October 25, 2018
October 25, 2018
Although you may think this is an odd blog topic, we’ve found only 10% of my couples have confidence in what they’re supposed to do for a cake cutting.
The “cake cutting” is a tradition that we see at most weddings. We’ve had a few this year that have opted out because it “wasn’t their style” and they did not want the spot light on them. We don’t think there is anything wrong with skipping it all together, but if you do want to carry on this tasty tradition we want to fill you in on some tips.
The newlyweds are asked to make their way to the cake table. This cake table is typically in front of the head table (or wherever the couple is sitting) on the dance floor. Both the bride and groom hold their hand on the knife and slice the bottom layer of the cake together, cutting out a small sliver. Next both people put their hands on a cake server and wiggle the slice of cake onto a plate. Both people put a piece of cake on their forks and feed to each other. This is when you can smash the cake in their face, or be polite and feed it to them normal – pick your poison! We’ve also seen the couple wrap their arms around each other and feed themselves. If you feel more comfortable with that, then by all means. The napkin on the table should be there to help clean the cake off of one another’s face if they need it.
There are two appropriate times that we think you can cut your cake. Our favorite option is to cut your cake right after your salads/first courses are served. The happy couple is served first which typically means they finish their salads first as well. While all the other guests in the room are eating, it’s a fun time to do your cake cutting because it’s “entertainment” for the guests.

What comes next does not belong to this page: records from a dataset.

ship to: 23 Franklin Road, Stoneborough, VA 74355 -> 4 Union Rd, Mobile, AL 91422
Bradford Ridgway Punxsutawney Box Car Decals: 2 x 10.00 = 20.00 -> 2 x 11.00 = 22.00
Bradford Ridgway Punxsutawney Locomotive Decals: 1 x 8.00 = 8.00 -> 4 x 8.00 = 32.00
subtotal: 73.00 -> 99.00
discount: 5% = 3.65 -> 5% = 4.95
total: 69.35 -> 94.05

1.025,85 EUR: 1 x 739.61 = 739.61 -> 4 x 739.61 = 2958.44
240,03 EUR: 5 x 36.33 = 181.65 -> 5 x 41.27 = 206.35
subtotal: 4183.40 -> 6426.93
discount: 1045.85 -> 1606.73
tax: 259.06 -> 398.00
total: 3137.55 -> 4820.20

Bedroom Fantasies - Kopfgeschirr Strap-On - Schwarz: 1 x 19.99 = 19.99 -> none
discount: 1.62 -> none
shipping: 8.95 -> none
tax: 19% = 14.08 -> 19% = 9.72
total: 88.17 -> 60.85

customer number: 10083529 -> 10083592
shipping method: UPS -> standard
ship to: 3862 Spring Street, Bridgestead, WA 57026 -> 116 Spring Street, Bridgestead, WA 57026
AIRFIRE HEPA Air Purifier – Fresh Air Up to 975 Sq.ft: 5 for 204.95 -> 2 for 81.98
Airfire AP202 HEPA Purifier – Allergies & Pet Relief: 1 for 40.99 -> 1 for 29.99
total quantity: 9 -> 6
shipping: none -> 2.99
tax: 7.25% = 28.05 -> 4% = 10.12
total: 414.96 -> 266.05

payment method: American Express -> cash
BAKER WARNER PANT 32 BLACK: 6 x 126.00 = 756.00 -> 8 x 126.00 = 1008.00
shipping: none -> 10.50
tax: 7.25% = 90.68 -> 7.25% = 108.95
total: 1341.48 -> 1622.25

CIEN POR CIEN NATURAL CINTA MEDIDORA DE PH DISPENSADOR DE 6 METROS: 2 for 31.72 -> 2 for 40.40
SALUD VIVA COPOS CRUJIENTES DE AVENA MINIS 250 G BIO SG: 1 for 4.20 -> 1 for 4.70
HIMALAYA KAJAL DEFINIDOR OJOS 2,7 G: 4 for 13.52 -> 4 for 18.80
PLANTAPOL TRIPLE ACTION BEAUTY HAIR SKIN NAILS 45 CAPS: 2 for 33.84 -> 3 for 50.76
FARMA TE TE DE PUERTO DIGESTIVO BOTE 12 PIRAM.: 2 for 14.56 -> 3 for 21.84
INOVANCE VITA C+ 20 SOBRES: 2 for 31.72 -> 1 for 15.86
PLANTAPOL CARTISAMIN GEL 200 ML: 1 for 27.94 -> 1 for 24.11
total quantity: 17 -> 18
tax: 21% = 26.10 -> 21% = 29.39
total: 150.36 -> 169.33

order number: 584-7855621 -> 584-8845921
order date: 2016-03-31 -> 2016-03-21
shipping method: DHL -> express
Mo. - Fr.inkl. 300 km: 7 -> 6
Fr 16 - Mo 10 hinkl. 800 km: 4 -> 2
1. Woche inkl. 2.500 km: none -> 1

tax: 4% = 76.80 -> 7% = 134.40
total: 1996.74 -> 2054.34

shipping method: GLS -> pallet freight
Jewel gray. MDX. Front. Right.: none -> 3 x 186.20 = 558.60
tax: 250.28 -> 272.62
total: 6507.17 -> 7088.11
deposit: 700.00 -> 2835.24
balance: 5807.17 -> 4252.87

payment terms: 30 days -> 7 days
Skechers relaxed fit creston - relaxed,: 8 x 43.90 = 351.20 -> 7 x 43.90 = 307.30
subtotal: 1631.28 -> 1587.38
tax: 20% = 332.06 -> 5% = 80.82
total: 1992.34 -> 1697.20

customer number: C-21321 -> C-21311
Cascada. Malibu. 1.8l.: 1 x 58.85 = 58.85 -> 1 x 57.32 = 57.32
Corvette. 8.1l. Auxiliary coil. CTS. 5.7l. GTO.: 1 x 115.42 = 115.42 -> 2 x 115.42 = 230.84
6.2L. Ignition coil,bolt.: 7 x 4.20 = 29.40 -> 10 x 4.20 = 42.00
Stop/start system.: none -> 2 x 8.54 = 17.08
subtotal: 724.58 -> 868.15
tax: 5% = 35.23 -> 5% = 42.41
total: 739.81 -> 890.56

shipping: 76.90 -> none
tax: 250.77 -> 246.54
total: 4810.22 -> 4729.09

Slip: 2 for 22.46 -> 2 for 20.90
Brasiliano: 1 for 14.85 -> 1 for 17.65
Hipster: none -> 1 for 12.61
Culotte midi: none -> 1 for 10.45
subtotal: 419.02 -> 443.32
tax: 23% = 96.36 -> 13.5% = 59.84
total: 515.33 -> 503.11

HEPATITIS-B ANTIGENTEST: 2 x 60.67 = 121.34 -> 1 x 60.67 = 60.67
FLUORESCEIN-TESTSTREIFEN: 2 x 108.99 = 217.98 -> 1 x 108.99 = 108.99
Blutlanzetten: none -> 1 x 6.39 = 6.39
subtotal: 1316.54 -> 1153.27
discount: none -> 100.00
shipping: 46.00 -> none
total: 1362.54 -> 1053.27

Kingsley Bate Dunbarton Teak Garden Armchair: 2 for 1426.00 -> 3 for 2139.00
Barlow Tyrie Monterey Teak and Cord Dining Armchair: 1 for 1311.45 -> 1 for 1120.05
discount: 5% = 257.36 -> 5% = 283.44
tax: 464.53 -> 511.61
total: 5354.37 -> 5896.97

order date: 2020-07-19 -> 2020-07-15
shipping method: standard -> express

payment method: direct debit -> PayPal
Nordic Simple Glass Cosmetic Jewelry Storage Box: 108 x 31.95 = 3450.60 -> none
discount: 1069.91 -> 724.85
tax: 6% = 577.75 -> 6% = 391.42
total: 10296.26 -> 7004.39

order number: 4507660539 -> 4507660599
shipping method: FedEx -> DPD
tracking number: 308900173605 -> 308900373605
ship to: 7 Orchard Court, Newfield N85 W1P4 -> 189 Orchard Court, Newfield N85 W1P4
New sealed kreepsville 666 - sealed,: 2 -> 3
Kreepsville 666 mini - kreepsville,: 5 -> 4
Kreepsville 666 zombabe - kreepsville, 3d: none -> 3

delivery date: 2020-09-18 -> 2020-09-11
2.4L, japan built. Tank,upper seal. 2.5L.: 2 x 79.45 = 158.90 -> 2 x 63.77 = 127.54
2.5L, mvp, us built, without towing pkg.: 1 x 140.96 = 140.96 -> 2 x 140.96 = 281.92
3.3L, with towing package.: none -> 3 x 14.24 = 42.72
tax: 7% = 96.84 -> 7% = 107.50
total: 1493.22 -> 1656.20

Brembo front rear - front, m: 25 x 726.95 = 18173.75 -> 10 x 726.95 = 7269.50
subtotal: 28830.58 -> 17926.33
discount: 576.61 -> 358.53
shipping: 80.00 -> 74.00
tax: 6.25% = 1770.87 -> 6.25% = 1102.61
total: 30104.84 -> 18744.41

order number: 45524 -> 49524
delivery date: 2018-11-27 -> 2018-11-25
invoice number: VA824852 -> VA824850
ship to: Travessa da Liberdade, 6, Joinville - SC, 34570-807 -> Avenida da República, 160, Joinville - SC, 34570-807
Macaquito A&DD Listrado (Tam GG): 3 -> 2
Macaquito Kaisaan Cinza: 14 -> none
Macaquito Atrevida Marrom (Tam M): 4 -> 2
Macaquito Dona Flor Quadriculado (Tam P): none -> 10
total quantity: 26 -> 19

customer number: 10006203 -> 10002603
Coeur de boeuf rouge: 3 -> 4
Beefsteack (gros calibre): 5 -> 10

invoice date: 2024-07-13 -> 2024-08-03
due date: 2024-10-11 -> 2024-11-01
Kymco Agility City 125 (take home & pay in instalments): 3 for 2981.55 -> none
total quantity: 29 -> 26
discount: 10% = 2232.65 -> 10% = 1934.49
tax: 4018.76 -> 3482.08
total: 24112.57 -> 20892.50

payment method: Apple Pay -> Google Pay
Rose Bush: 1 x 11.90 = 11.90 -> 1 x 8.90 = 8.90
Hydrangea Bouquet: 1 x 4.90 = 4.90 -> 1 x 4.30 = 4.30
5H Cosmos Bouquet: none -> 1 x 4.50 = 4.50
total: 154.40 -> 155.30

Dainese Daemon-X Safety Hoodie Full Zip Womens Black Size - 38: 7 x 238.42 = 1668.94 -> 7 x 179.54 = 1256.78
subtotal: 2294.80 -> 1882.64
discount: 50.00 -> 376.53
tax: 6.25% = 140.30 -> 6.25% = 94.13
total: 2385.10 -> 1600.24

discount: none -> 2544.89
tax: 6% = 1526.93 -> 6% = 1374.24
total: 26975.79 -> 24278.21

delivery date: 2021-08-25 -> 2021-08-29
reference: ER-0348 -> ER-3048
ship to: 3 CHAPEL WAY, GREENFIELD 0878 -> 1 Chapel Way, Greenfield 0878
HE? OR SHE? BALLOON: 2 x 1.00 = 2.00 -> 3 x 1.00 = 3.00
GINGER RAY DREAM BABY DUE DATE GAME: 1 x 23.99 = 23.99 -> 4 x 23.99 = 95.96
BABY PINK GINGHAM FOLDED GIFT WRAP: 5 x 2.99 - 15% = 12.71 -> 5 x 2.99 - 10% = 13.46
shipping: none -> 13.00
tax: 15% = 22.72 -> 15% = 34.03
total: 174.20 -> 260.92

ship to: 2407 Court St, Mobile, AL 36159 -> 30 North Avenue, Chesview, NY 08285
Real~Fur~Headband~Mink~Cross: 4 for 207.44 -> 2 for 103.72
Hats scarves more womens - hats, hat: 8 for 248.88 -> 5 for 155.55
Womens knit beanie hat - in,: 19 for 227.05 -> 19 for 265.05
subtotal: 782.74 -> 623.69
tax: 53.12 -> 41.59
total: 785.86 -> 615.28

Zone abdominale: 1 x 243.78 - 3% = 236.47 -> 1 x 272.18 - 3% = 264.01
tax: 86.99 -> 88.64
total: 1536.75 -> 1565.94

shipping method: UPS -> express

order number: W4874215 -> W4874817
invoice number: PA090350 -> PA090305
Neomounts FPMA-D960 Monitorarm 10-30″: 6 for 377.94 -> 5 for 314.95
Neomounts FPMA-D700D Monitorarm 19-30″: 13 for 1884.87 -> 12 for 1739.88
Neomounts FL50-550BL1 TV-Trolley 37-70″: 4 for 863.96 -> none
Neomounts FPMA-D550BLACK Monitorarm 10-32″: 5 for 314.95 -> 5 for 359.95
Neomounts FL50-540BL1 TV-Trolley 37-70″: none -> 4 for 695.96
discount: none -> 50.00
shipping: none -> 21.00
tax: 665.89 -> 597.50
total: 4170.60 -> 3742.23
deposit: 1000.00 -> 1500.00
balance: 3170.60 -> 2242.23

The other time we feel it’s appropriate is right when you walk in the room. You will be directly in the spot light because it’s right after introductions but there are two downsides. The first downside is some guests don’t sit down when the cake cutting starts so all the guests in the back cannot see. The second is it delays food service a few minutes. Lets face it, all your guests want to do is sit down and chow down!
The inside of a fake cake consists of foam except for one slice of real cake on the bottom layer. When you see a jaw-dropping 5 tier extravagant cake that stands before you, chances are it’s not real. The weight of each cake layer could collapse the cake unless if it has risers in between each level (you could not tell from the outside). Fake cakes are also seen in many 2-3 layer cakes for a few reasons. The most common reason to have a fake cake is it saves money because sheet cake (pans of flat cake in the back) is less expensive. Depending on the style of cake you want, it can be easier to decorate foam vs. real cake. Also, the consistency of the cake slices given to guests is more consistent as sheet cake because they’re all the exact same slice/angle (see photo below). As you could imagine, cake from the bottom layer of a cake would be a slightly different size than the top layer. Finally, some caterers prefer sheet cake because they can cut it at anytime of the evening and do not have to wait for the regular cake (seen on a cake table) to be cut by the happy couple.
When you have a fake cake, it’s usually marked by two white pins on the bottom layer of the cake. These pins or markings signify the real cake is in between them. We’ve heard some funny stories about couples who cut into the foam which is a big mess and of course is not edible. We educate all of our clients before they head to the cake cutting table on exactly where they should cut to avoid this problem!
The word “tradition” is thrown around a lot, especially when talking about the typical things that take place during a wedding. Don’t feel that you need to cut a cake though if you’re not a cake person. That’s okay! Traditions do not have to be followed at all times. We’ve seen cup cake towers, “cheese” cakes (wheels of cheese stacked on top of each other, garnished in fruit), pizza tower (we are based in Chicago….), crepe cakes, and pies. Pretty much anything goes these days!